Stages of a Career

Before she knew she wanted to be an actor, Jenny Mercein knew she wanted to be a teacher.

Now an assistant professor of theatre in the Tulane School of Liberal Arts, Mercein is grateful for the twists and turns that led to her becoming a teacher and an actor.

Mercein joined Tulane in 2016. She earned her undergraduate degree from Yale University and an MFA from the University of Washington.

As she prepared to move to New York City after she graduated from college, Mercein’s Yale mentor told her, “Go to the Actors Center and talk to Michael Miller.”

Vintage photo of former Professor of Theatre, J. Michael Miller, putting on stage makeup
J. Michael Miller appears on the cover of the November 1960 Tulanian. He’s applying makeup before a performance in a Tulane production of “Waiting for Godot.”

J. Michael Miller earned a PhD in theatre from Tulane in 1963. By the time Mercein moved to New York in 1995, Miller had founded and retired from the distinguished graduate acting program at the Tisch School of the Arts at New York University. He’d established the Actors Center for training actors at all stages of their careers.

“His concept was that training for an actor should be ongoing,” said Mercein.

For actors, “our instrument is our body — both our physical body and our psychological body — and that’s always changing. As we grow older, as our life experiences change, our instrument changes,” said Mercein.

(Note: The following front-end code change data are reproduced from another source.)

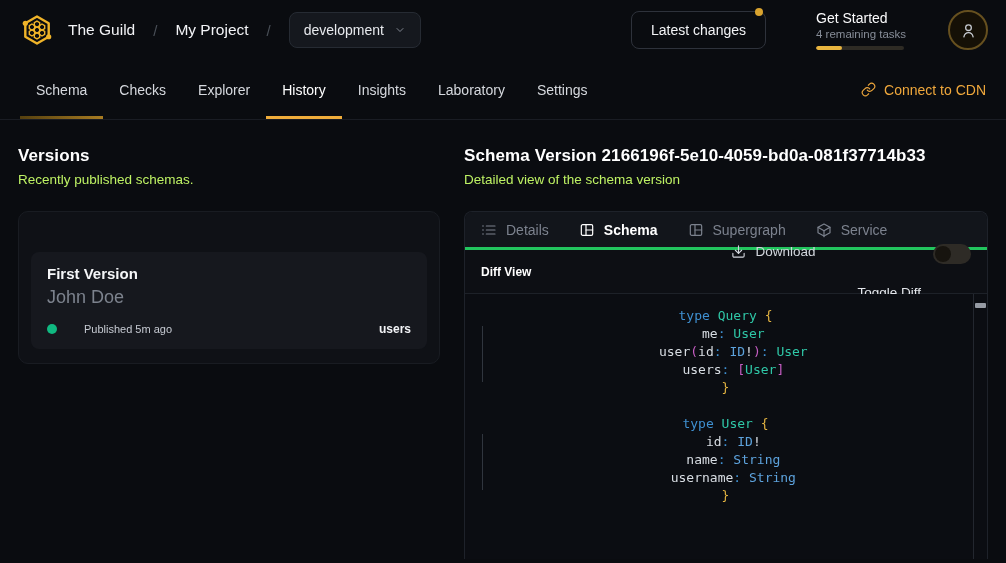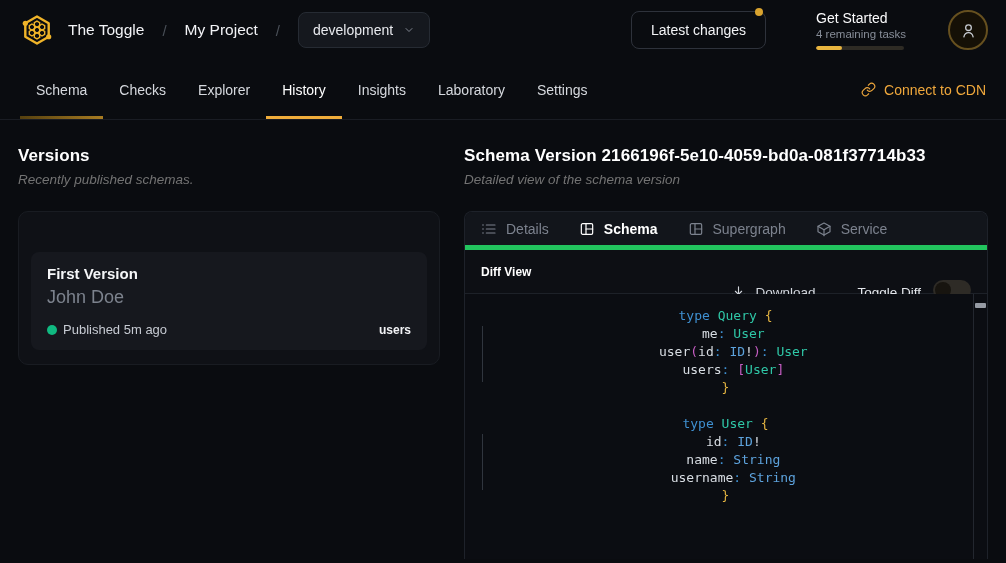--- a/index.html
+++ b/index.html
@@ -54,44 +54,44 @@
   .nav-tab.active .bar { background:#f0ad3b; }
   .nav-spacer { flex:1; }
   .cdn-link { display:flex; align-items:center; gap:8px; color:#f0a83c; font-size:14px; cursor:pointer; }
   .cdn-link svg { width:15px; height:15px; }
 
   
   .main { display:flex; height:443px; }
   .col-left { width:464px; flex:0 0 auto; padding:26px 24px 0 18px; }
   .col-right { flex:1; padding:26px 18px 0 0; min-width:0; }
   .h-title { color:#ffffff; font-size:17px; font-weight:700; letter-spacing:.1px; }
-  .h-sub { color:#737373; font-size:13.5px; margin-top:6px;font-style:italic; }
+  .h-sub { color:#bef264; font-size:13.5px; margin-top:6px; }
 
   
   .versions-card {
     margin-top:24px; background:#0f1116; border:1px solid #191c22; border-radius:10px;
     padding:40px 12px 14px 12px;
   }
   .version-item { background:#16181e; border-radius:8px; padding:13px 16px; cursor:pointer; }
   .vi-name { color:#f5f6f8; font-size:15px; font-weight:700; }
   .vi-author { color:#7c828d; font-size:18px; margin-top:5px; }
   .vi-meta { display:flex; align-items:center; margin-top:14px; }
   .vi-dot { width:10px; height:10px; border-radius:50%; background:#10b981; flex:0 0 auto; }
-  .vi-status { color:#c6cad2; font-size:13px; margin-left:6px; }
+  .vi-status { color:#c6cad2; font-size:11px; margin-left:27px; }
   .vi-service { margin-left:auto; color:#f2f3f6; font-size:12px; font-weight:700; }
 
   
   .detail-panel { margin-top:24px; border:1px solid #1e222a; border-bottom:none; border-radius:8px 8px 0 0; overflow:hidden; height:348px; display:flex; flex-direction:column; }
-  .ptabs { height:38px; background:#12151b; border-bottom:5px solid #22c55e; display:flex; align-items:center; padding:0 16px; gap:30px; flex:0 0 auto; }
+  .ptabs { height:38px; background:#12151b; border-bottom:3px solid #22c55e; display:flex; align-items:center; padding:0 16px; gap:30px; flex:0 0 auto; }
   .ptab { display:flex; align-items:center; gap:9px; color:#7c828e; font-size:14px; cursor:pointer; }
   .ptab svg { width:16px; height:16px; }
   .ptab.active { color:#ffffff; font-weight:600; }
   .diff-row { height:44px; background:#0d0f14; border-bottom:1px solid #1d2128; display:flex; align-items:center; padding:0 16px; flex:0 0 auto; }
   .diff-title { color:#ffffff; font-size:12px; font-weight:700;text-align:right; }
-  .diff-actions { margin-left:auto; display:flex; align-items:flex-end; }
+  .diff-actions { margin-left:auto; display:flex; align-items:flex-start; }
   .download-btn { display:flex; align-items:center; gap:9px; color:#d2d6dd; font-size:13.5px; background:none; border:none; font-family:inherit; cursor:pointer; }
   .download-btn svg { width:15px; height:15px; }
   .toggle-label { margin-left:42px; color:#e3e6eb; font-size:13.5px;margin-top:41px; }
   .switch { margin-left:12px; width:38px; height:20px; border-radius:10px; background:#2e2b26; position:relative; cursor:pointer; flex:0 0 auto; }
   .switch .knob { position:absolute; top:2px; left:2px; width:16px; height:16px; border-radius:50%; background:#17140f; }
 
   
   .code-area { position:relative; flex:1; background:#0b0d12; padding:13px 14px 0 13px; overflow:hidden; }
   .code-lines { font-family:"DejaVu Sans Mono", monospace; font-size:13px; line-height:18px; white-space:pre; }
   .code-line { height:18px;text-align:center; }
@@ -129,21 +129,21 @@
       <use href="#hx" x="17" y="11.2"></use>
       <use href="#hx" x="17" y="22.8"></use>
       <use href="#hx" x="22" y="14.1"></use>
       <use href="#hx" x="22" y="19.9"></use>
       <use href="#hx" x="12" y="14.1"></use>
       <use href="#hx" x="12" y="19.9"></use>
     </g>
   </svg>
 
   <div class="crumb">
-    <span class="crumb-link">The Toggle</span>
+    <span class="crumb-link">The Guild</span>
     <span class="crumb-sep">/</span>
     <span class="crumb-link">My Project</span>
     <span class="crumb-sep">/</span>
     <div class="target-select">
       <span>development</span>
       <svg class="icon chev" viewBox="0 0 24 24">
           <path d="M6 9l6 6 6-6"></path>
         </svg>
     </div>
   </div>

At first, Miller, aware of Mercein’s inexperience and youth, allowed her only to take voice and bodywork classes. He would tell her, “No, you are not ready” for acting.

Eventually Miller welcomed Mercein to the Actors Center acting classes. She has since worked onstage and in Shakespeare festivals as well as television and film.

Mercein said that at the Actors Center under Miller’s mentorship she learned “the sense of the lineage in our profession of acting teachers.”

The voice and body principles that she learned at the Actors Center “are core to my teaching now,” said Mercein.

“I feel like the greatest gift Michael gave to me was the idea that the knowledge is passed down intergenerationally.

“I would not have ended up teaching, which is so fundamentally important to me and brings me the most joy, were it not for Michael’s support. And I love the pure coincidence that I ended up following in Michael’s footsteps and coming to Tulane.”

Jenny Mercein, assistant professor of theatre
Jenny Mercein

Miller is soon to publish a memoir. “I’m excited to read it and hear his perspective about how his journey from Tulane led up to NYU,” said Mercein.

Along with recent roles in TV shows such the locally shot “NCIS: New Orleans” and “Your Honor,” and the Southern Rep Theatre production of “August: Osage County,” Mercein has performed in solo pieces that she’s written. “That’s always been something I like to impart to my students too: it’s important to be a self-generative artist.”

Mercein was part of a group that devised the theater piece “Roleplay,” which was created in response to the climate survey on sexual violence and harassment at Tulane. A student-generated piece, it was performed in 2019. A documentary about the process was filmed. Mercein is the producer of the film, which is now in post-production.

The students theatrically embodied their authentic experience, said Mercein, sometimes with humor. The play looks at factors that contribute to a toxic environment leading to things like racism, homophobia and sexual violence. The play empowers students to use their own voice to create change.

“It is generating a tremendous amount of buzz,” said Mercein.

Later this year, the play script will be released by Dramatic Publishing. “We’re publishing the play in such a way that we’re empowering other universities to use what we created as a skeletal framework. My biggest goal is that this spawns a movement across universities.

“What’s so remarkable about the project is that the problem of sexual violence is not — and discrimination is not — unique to Tulane in any way, shape or form. This is an epidemic across the country. What the film will show is that what is unique to Tulane is that Tulane had the courage to confront it head on and to empower the students to use their voice to try to create positive change. The film is ultimately uplifting and shows Tulane in a beautiful light because it shows Tulane as being courageous to look at these issues, and it shows Tulane students as being incredibly innovative and creative.”